When I was little and still lived in the Capital of Italialand, summer was a season (yes, seasons still existed, and the intermediate ones too, madam!) highly yearned for by yours truly. Partly because it was the time of year when school ended, which meant holidays, partly because it was the period my birthday would fall in, and partly because with the heat everything seemed more acceptable, even problems.
I should preface this by saying I am more of a cold-weather person than a hot-weather one (so much so that I moved to a country quite a bit further North than my native one), and I have always maintained that when it is cold you can always wrap up warm, but when it is hot, once you are down to your skin, there is nothing left but the air conditioning – for those who have it and can afford it, of course. It goes without saying that those who use it do not want peace, as a “dear” former Head of Government of ours said not so long ago. But as we know, warmongers are lurking everywhere, especially in the shadow of scorching walls.
That said, returning to the hot summers of times past, I remember some truly boiling ones. The last one that was sensational in my pre-expat memories dates back to 2003. At the time I was working for a press agency and, having to do the daily press reviews, I had to get up even before dawn, at 4 AM to be precise. But that year I slept even less than usual because at night I had 30 degrees inside the house, not being one of the lucky owners of air conditioning. I tossed and turned in bed, went to have a nice shower and lay back down soaking wet, but to no avail! After three minutes I was dry again and started sweating all over again. So I swore to myself that that would be the last year without an air conditioner, and indeed the following year, in the coolness of the room, I managed to sleep the sleep of the just.
Once upon a time, many years ago, to “refresh” the hot Roman summers (in Rome the summer has always been terrible and muggy, so much so that all the noble families during the summer period would flee to the villas they had built in the “Castelli”. Near the city, but up in the hills) there was the so-called “ponentino” for the common folk, a gentle breeze that blew from the sea in the afternoon and gave a modicum of relief to those gasping for air in the city. Then, gradually, as time went by, thanks to rampant concrete development and who knows what else, this afternoon manna from heaven disappeared, leaving room only for the heat of the Sun from above, and that of the asphalt from below. Asphalt retains about 30 per cent more heat than normal ground, thus becoming a veritable oven after hours and hours of solar rays. Therefore, when they say on the telly that the temperature was so many degrees, but the perceived one was so many more, I would say it is a massive load of rubbish. Also because what they do not say is that the reference temperatures are taken outside the city and at an altitude of about 100 metres. To crown it all, they are cutting down trees all over Italy, seemingly without any logic (a separate article could be written about this).
But let us leave the polemics aside, because heat is heat.
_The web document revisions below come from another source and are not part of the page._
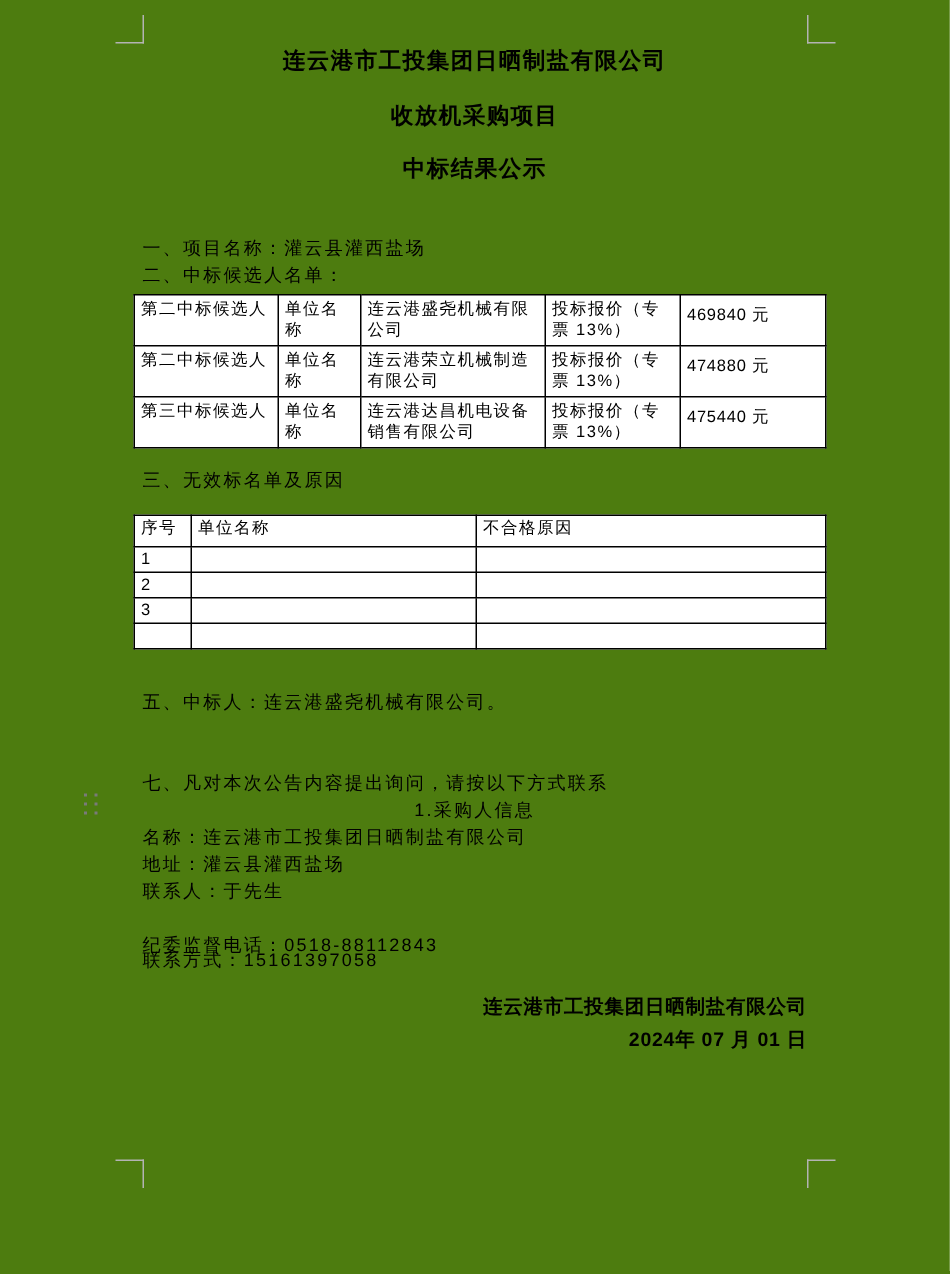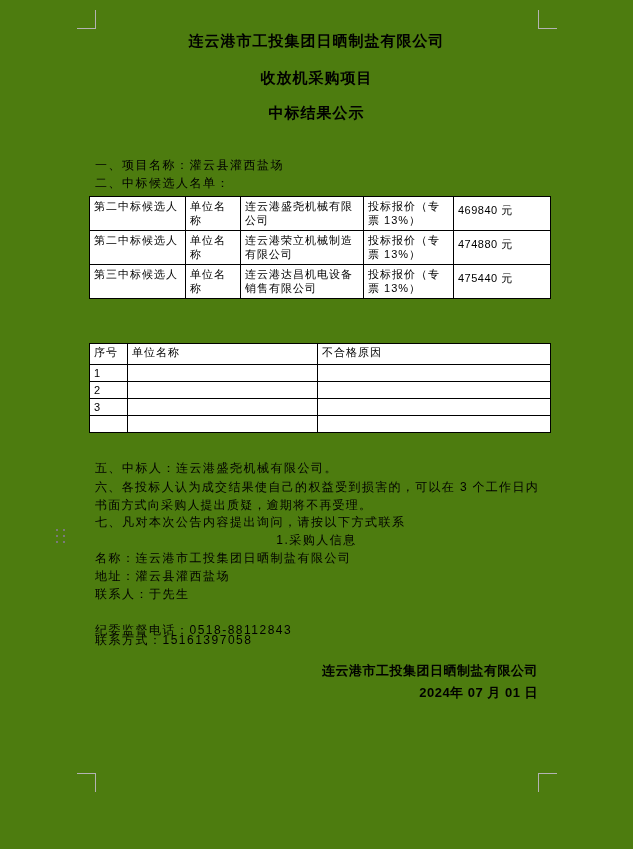--- a/index.html
+++ b/index.html
@@ -97,20 +97,21 @@
     <tr>
       <td>第三中标候选人</td>
       <td>单位名称</td>
       <td>连云港达昌机电设备销售有限公司</td>
       <td>投标报价（专票 13%）</td>
       <td class="price-cell">475440 元</td>
     </tr>
   </tbody>
     </table>
 
+  <div class="doc-line s3">三、无效标名单及原因</div>
 
   <table class="invalid">
     <colgroup>
         <col style="width:38px">
         <col style="width:190px">
         <col style="width:233px">
       </colgroup>
     <tbody>
         <tr class="hrow">
       <td>序号</td>
@@ -134,21 +135,20 @@
     </tr>
     <tr class="drow">
       <td></td>
       <td></td>
       <td></td>
     </tr>
   </tbody>
     </table>
 
   <div class="doc-line s5">五、中标人：连云港盛尧机械有限公司。</div>
-  <div class="para s6">六、各投标人认为成交结果使自己的权益受到损害的，可以在 3 个工作日内书面方式向采购人提出质疑，逾期将不再受理。</div>
   <div class="doc-line s7">七、凡对本次公告内容提出询问，请按以下方式联系</div>
 
   <div class="dots">
     <span></span>
       <span></span>
       <span></span>
       <span></span>
       <span></span>
       <span></span>
   </div>

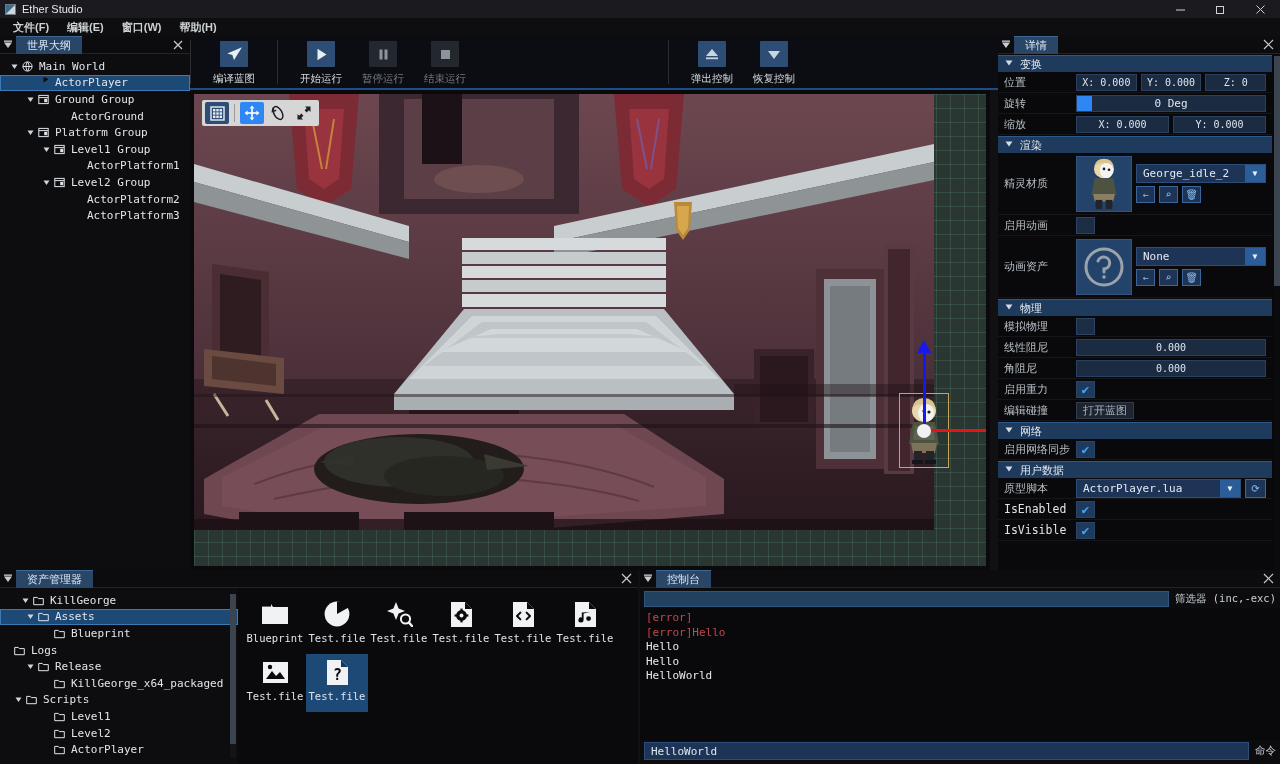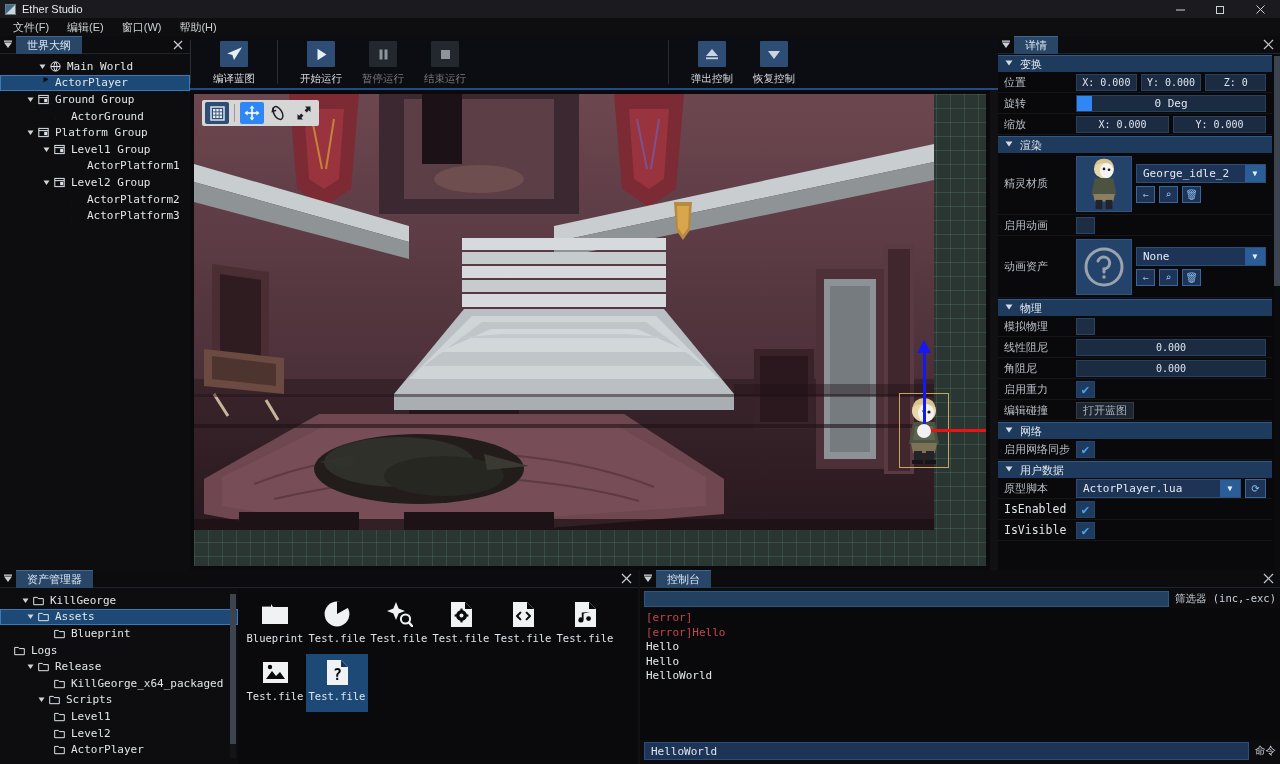--- a/index.html
+++ b/index.html
@@ -26,21 +26,21 @@
   .win-btns { margin-left:auto; display:flex; height:18px; }
   .win-btn {
     width:40px; height:18px; display:flex; align-items:center; justify-content:center;
     color:#cfd2d4;
   }
   .win-btn svg { display:block; }
 
   
   .menubar {
     position:absolute; left:0; top:18px; width:1280px; height:18px;
-    background:#0e0e11; display:flex; align-items:center; padding-left:4px;
+    background:#0e0e11; display:flex; align-items:center; padding-left:4px;font-weight:bold;
   }
   .menu-item {
     color:#cdd1d4; font-size:11px; font-family:"Liberation Sans", sans-serif;
     padding:1px 9px; height:16px; line-height:14px;
   }
 
   
   .panel { position:absolute; background:#111114; }
   .panel-tabbar {
     height:18px; background:#0c0c0f; display:flex; align-items:center;
@@ -342,21 +342,21 @@
       </div>
       <div class="panel-tab">世界大纲</div>
       <div class="panel-close">
         <svg width="10" height="10" viewBox="0 0 10 10">
             <line x1="1" y1="1" x2="9" y2="9" stroke="currentColor" stroke-width="1.2"></line>
             <line x1="9" y1="1" x2="1" y2="9" stroke="currentColor" stroke-width="1.2"></line>
           </svg>
       </div>
     </div>
     <div class="tree" id="outliner-tree">
-        <div class="tree-row" style="padding-left: 8px; margin-left: 28px;">
+        <div class="tree-row" style="padding-left: 8px;">
           <div class="tw">
             <svg width="7" height="7" viewBox="0 0 7 7" fill="#cfd4d8">
               <path d="M0.5 1.5h6L3.5 6z"></path>
             </svg>
           </div>
           <div class="ticon">
             <svg width="11" height="11" viewBox="0 0 11 11" fill="none" stroke="#dfe4e9" stroke-width="1">
               <circle cx="5.5" cy="5.5" r="4.6"></circle>
               <path d="M1 5.5h9M5.5 1c2 2.2 2 6.8 0 9M5.5 1c-2 2.2-2 6.8 0 9"></path>
             </svg>
@@ -913,21 +913,21 @@
           </div>
           <div class="tree-row" style="padding-left: 40px;">
             <div class="tw"></div>
             <div class="ticon">
               <svg width="11" height="11" viewBox="0 0 11 11" fill="none" stroke="#dfe4e9" stroke-width="1">
                 <path d="M0.7 2.4h3.6l1 1.2h5v6.1h-9.6z"></path>
               </svg>
             </div>
             <div class="tlabel">KillGeorge_x64_packaged</div>
           </div>
-          <div class="tree-row" style="padding-left: 35px;">
+          <div class="tree-row" style="padding-left: 12px;">
             <div class="tw">
               <svg width="7" height="7" viewBox="0 0 7 7" fill="#cfd4d8">
                 <path d="M0.5 1.5h6L3.5 6z"></path>
               </svg>
             </div>
             <div class="ticon">
               <svg width="11" height="11" viewBox="0 0 11 11" fill="none" stroke="#dfe4e9" stroke-width="1">
                 <path d="M0.7 2.4h3.6l1 1.2h5v6.1h-9.6z"></path>
               </svg>
             </div>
Everywhere, not just in Italialand. The only difference is that in other places the heat alternates with decidedly cooler periods, when truly violent storms do not downright strike (like the one in Paris a few days ago), with rain, hail (as big as tennis balls) and gale-force winds.
Ah, madam… there are no intermediate seasons anymore! It is “climate change”! Ah, the glaciers are retreating, the desert is advancing, the rivers are drying up… and I have grown old too… There are no certainties left these days!
As I was saying above, I have grown old, but, perhaps, I have not lost my marbles. I remember in fact some interviews and conferences from several years ago where General Fabio Mini spoke clearly about climate modification by military circles for war purposes. A project that started a long time ago, in the mid-Nineties of the last century.
I can already hear the do-gooders squawking: “Do you have proof? Are you some sort of scieeentiiisttt?”. The answer obviously is: no! But I still have a brain and, unlike many others, I still try to use it. I do not need to be an expert in a specific scientific field to connect the logical dots of various pieces of information that over the years have leaked out, albeit in dribs and drabs, and understand that alongside natural environmental changes, technology can undoubtedly contribute to extreme atmospheric and telluric phenomena. Even more so now that, so it seems, AI is increasingly ruling the roost in the civilian world, let alone the military one.
The world is governed from emergency to emergency, whether the protagonist is a virus, the climate, or war. The important thing is to always keep us on our toes, to justify a continuous tight control over the lives of us all. And the net is drawing ever closer. 2030 is only 4 and a half years away. Give or take a month… So? So nothing. Happy sweating to everyone and enjoy the absolute hottest summer ever!